Bug 1157705

Summary: BVT: Connectathon i.e. Cthon basic test fails over NFS when quota is enabled
Product: [Red Hat Storage] Red Hat Gluster Storage Reporter: Lalatendu Mohanty <lmohanty>
Component: quotaAssignee: Vijaikumar Mallikarjuna <vmallika>
Status: CLOSED ERRATA QA Contact: Saurabh <saujain>
Severity: urgent Docs Contact:
Priority: high    
Version: 2.1CC: asrivast, fharshav, mzywusko, ndevos, rcyriac, rgowdapp, rhs-bugs, smohan, ssamanta, storage-qa-internal, vagarwal, vmallika
Target Milestone: ---Keywords: Regression, ZStream
Target Release: RHGS 2.1.5   
Hardware: Unspecified   
OS: Unspecified   
Whiteboard:
Fixed In Version: glusterfs-3.4.0.70rhs-1 Doc Type: Bug Fix
Doc Text:
Story Points: ---
Clone Of: Environment:
Last Closed: 2014-11-13 12:23:47 UTC Type: Bug
Regression: --- Mount Type: ---
Documentation: --- CRM:
Verified Versions: Category: ---
oVirt Team: --- RHEL 7.3 requirements from Atomic Host:
Cloudforms Team: --- Target Upstream Version:
Embargoed:
Bug Depends On:    
Bug Blocks: 1147095, 1158435    

Description Lalatendu Mohanty 2014-10-27 14:26:53 UTC
Description of problem:

Connectathon i.e. Cthon basic test i.e. link and rename test fails intermittently with below error

Error:

./test7: link and rename
	./test7: (/mnt/nfs-test/rhsauto056.test) file.0 exists after rename to newfile.0
basic tests failed
Tests failed, leaving /mnt/nfs-test mounted

Version-Release number of selected component (if applicable):
glusterfs.x86_64 0:3.4.0.69rhs-1.el6rhs

How reproducible:
Intermittent

Steps to Reproduce:
1. Create 6X2 volume
2. Enbale quota on it
3. Start the volume 
4. On client side run Cthon (the test failed intermittently while using RHEL 6.6 and RHEL 7.0 as client)

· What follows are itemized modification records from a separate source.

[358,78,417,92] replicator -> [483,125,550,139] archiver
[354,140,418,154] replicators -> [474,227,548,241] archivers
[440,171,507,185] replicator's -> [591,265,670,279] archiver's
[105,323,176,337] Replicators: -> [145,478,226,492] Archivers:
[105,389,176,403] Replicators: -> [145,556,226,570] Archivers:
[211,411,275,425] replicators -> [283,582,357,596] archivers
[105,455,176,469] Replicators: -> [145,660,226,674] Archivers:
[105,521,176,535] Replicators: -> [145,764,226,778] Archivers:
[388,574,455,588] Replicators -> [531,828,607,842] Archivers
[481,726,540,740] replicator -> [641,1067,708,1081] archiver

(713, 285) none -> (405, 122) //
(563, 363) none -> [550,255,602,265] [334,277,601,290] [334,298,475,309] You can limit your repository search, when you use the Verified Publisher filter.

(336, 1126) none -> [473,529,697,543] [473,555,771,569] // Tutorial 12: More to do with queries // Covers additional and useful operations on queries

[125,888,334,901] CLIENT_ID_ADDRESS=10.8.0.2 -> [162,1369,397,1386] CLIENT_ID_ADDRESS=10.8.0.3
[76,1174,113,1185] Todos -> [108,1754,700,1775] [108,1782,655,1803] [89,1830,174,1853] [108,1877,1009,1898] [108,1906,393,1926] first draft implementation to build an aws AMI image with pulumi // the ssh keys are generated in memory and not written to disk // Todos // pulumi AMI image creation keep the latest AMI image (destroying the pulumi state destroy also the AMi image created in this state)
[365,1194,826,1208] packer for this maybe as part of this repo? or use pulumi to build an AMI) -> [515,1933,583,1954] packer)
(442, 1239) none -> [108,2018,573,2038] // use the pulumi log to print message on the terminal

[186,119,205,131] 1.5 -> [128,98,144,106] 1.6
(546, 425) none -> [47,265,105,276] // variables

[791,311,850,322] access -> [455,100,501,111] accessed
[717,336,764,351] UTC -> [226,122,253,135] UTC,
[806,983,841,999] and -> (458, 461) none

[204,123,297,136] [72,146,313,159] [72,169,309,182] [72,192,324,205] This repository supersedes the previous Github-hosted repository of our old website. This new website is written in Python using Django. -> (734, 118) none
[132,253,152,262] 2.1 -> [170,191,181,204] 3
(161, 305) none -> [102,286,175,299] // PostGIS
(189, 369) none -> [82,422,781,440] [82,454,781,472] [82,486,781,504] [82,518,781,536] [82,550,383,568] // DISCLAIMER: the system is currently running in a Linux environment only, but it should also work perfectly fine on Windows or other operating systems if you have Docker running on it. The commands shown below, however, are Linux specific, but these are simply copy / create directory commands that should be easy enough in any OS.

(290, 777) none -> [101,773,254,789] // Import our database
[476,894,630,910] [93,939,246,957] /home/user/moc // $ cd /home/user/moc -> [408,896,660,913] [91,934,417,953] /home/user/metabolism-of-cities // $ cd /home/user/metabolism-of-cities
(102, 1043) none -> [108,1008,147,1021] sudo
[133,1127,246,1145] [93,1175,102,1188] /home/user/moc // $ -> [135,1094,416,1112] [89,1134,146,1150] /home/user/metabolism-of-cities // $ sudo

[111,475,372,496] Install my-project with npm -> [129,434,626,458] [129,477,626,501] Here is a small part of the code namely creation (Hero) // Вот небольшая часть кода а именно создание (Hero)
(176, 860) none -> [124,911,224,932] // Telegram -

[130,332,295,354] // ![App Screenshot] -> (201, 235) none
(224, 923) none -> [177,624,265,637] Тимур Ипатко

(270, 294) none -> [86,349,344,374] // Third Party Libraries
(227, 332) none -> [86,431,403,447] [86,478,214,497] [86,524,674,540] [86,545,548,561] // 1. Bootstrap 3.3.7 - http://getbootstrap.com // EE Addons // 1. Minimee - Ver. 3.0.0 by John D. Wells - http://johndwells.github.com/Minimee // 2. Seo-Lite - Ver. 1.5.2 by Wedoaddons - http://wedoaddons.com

command: server -b -o vers=3 -p <Volume> -m /mnt/nfs-test <RHS Node>

Actual results:


Starting BASIC tests: test directory /mnt/nfs-test/rhsauto056.test (arg: -t)

./test1: File and directory creation test
	created 155 files 62 directories 5 levels deep in 1.32 seconds
	./test1 ok.

./test2: File and directory removal test
	removed 155 files 62 directories 5 levels deep in 1.8  seconds
	./test2 ok.

./test3: lookups across mount point
	500 getcwd and stat calls in 0.0  seconds
	./test3 ok.

./test4: setattr, getattr, and lookup
	1000 chmods and stats on 10 files in 1.33 seconds
	./test4 ok.

./test5: read and write
	wrote 1048576 byte file 10 times in 2.3  seconds (5146387 bytes/sec)
	read 1048576 byte file 10 times in 0.1  seconds (891418855 bytes/sec)
	./test5 ok.

./test6: readdir
	20500 entries read, 200 files in 5.14 seconds
	./test6 ok.

./test7: link and rename
	./test7: (/mnt/nfs-test/rhsauto056.test) file.0 exists after rename to newfile.0
basic tests failed
Tests failed, leaving /mnt/nfs-test mounted


Expected results:

The test should not fail

Additional info:

Beaker Job: https://beaker.engineering.redhat.com/jobs/781261

Comment 2 Lalatendu Mohanty 2014-10-27 14:43:31 UTC
I have never seen this before i.e. previous releases. hence marking this as regression.

Comment 3 Niels de Vos 2014-10-29 11:04:00 UTC
I was unable to reproduce this with the cthon/test7 running 1000x in a loop on a 6x2 distribute-replicate volume mounted over nfs (2 servers running glusterfs-server-3.4.0.69rhs-1.el6rhs.x86_64, NFS-client running RHEL-6.5).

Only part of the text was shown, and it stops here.